Consumers have every reason to be just as uncomfortable with gene editing as they were with genetic modification.

For one thing, there's the science (which isn't difficult to find or to grasp):

  • Apart from the question of functional disturbances in the genome caused by the intended DNA change, there's a mounting body of evidence that the gene editing process itself induces damage elsewhere in the genome [1,2,3].
  • The latest alarming discovery is the possibility that CRISPR gene editing can cause the chromosome to shatter and re-assemble haphazardly, with who-know-what effects on the GM organism.
  • Crop scientists check the success of their genetic engineering by looking for the desired edit at the 'precise location': random wreckage elsewhere remains invisible.

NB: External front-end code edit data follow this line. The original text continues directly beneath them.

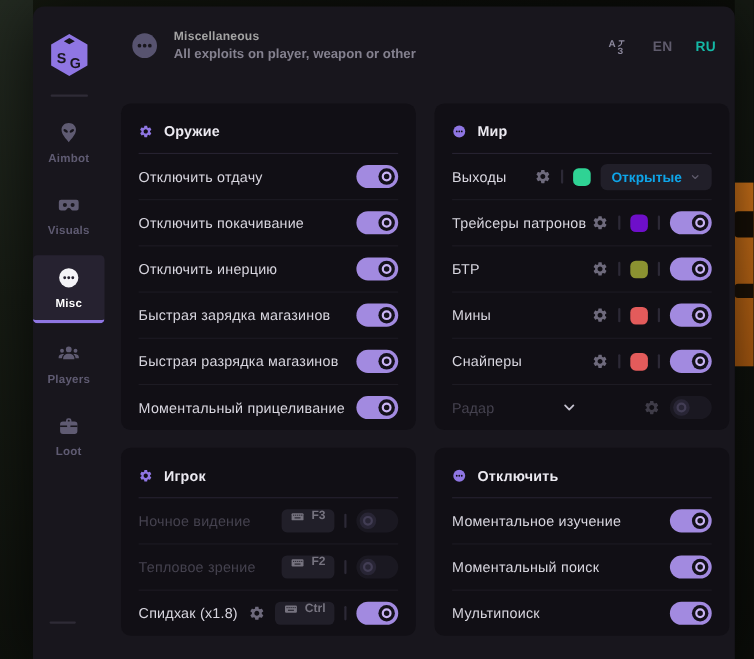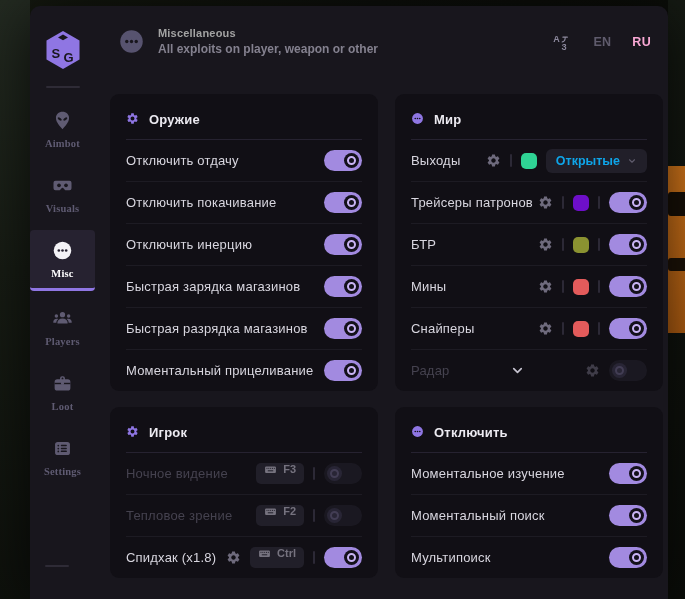--- a/index.html
+++ b/index.html
@@ -42,7 +42,7 @@
   .translate-icon{width:18px;height:18px;color:#8f8ba0;margin-right:2px;}
   .lang{font-size:12.5px;font-weight:700;letter-spacing:.3px;cursor:pointer;}
   .lang.inactive{color:#5f5b6c;}
-  .lang.active{color:#f9a8d4;}
+  .lang.active{color:#14b8a6;}
 
   .columns{display:flex;gap:17px;margin-top:38px;}
   .col{width:268px;display:flex;flex-direction:column;}

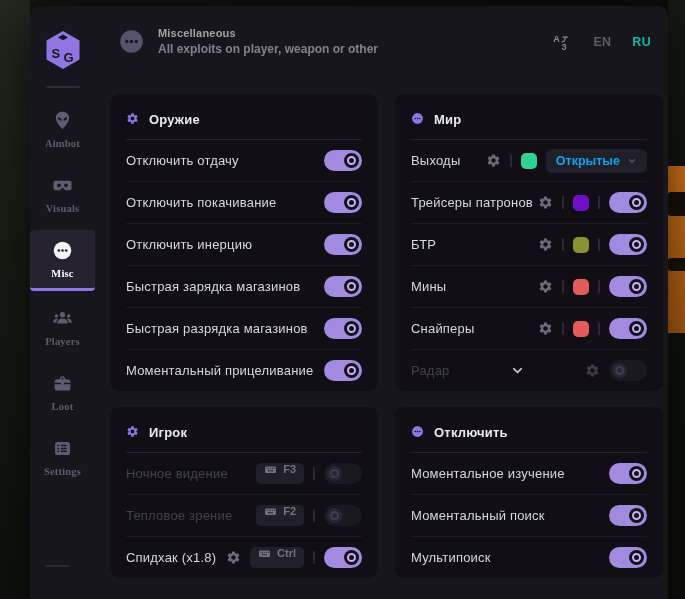--- a/index.html
+++ b/index.html
@@ -49,7 +49,7 @@
 
   .card{background:#110f15;border-radius:9px;padding:0 16px;box-sizing:border-box;--hole:#110f15;}
   .card + .card{margin-top:16px;}
-  .card-head{display:flex;gap:10px;padding:18px 0 12px;border-bottom:1px solid #262230;}
+  .card-head{display:flex;align-items:center;gap:10px;padding:18px 0 12px;border-bottom:1px solid #262230;}
   .head-icon{width:13px;height:13px;color:var(--accent,#8f76e3);flex:none;}
   .card-title{font-size:13px;font-weight:600;color:#eceaf1;letter-spacing:.2px;}
 

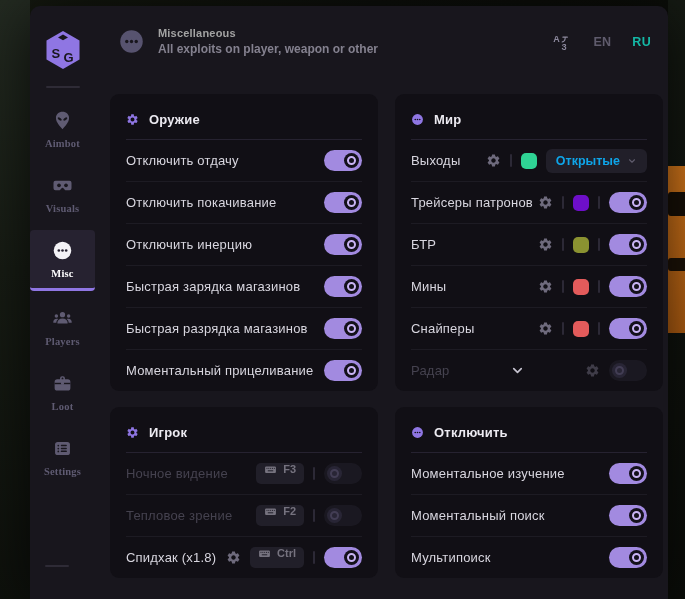--- a/index.html
+++ b/index.html
@@ -26,7 +26,7 @@
   .nav-item{width:100%;display:flex;flex-direction:column;align-items:center;gap:7px;
     padding:10px 0 9px;color:#5f5b72;cursor:pointer;margin-bottom:7px;box-sizing:border-box;}
   .nav-icon{width:21px;height:21px;}
-  .nav-label{font-size:10.5px;font-weight:600;letter-spacing:.2px;font-family:Liberation Serif, serif;}
+  .nav-label{font-size:10.5px;font-weight:600;letter-spacing:.2px;}
   .nav-item.active{background:#262230;border-bottom:3px solid var(--accent,#8f76e3);
     color:#fff;border-radius:4px;--hole:#262230;}
   .nav-item.active .nav-icon{color:#f4f3f7;}

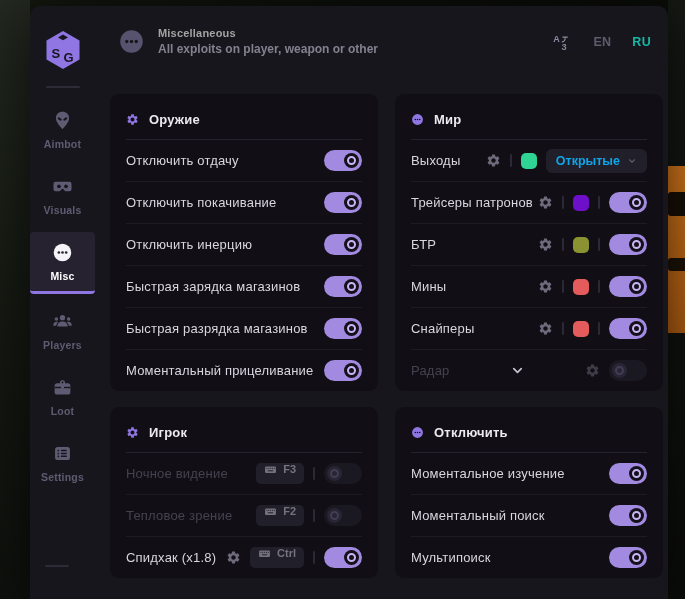--- a/index.html
+++ b/index.html
@@ -197,12 +197,6 @@
             <use href="#sym-case"></use>
           </svg>
           <div class="nav-label">Loot</div>
-        </div>
-        <div class="nav-item">
-          <svg class="nav-icon">
-            <use href="#sym-list"></use>
-          </svg>
-          <div class="nav-label">Settings</div>
         </div>
       </div>
     <div class="side-div bottom"></div>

For another thing, as some concerned New Zealand scientists pointed out "the risk of harm from gene technology accumulates over time and scale of production". If Big Biotech gets its way on the scale of gene-tech crops grown all over the world, it's just a matter of time before the risk of harm becomes actual harm.

Then, there's the desperate and unconvincing propaganda such as that described above. As the concerned scientists in New Zealand pointed out, "the risks from technology don't disappear by calling it natural" (and, an edited gene doesn't become natural by calling it evolution).

Suggestions in the crop-pest scientist's article for tackling the public confidence deficit in gene editing include the need for transparency and a 'national debate'. That same month, a letter published in Nature Biotechnology advanced principles for 'Responsible governance of gene editing in agriculture and the environment' which included 'robust, inclusive societal engagement'. Note that no one's suggesting any need for safety testing to reassure the public. What all that transparency, debate and engagement sounds like is a smokescreen for 'educating' the public to want this new-fangled GM food, just like in the 1990s when the first old-style GM crops emerged from the field.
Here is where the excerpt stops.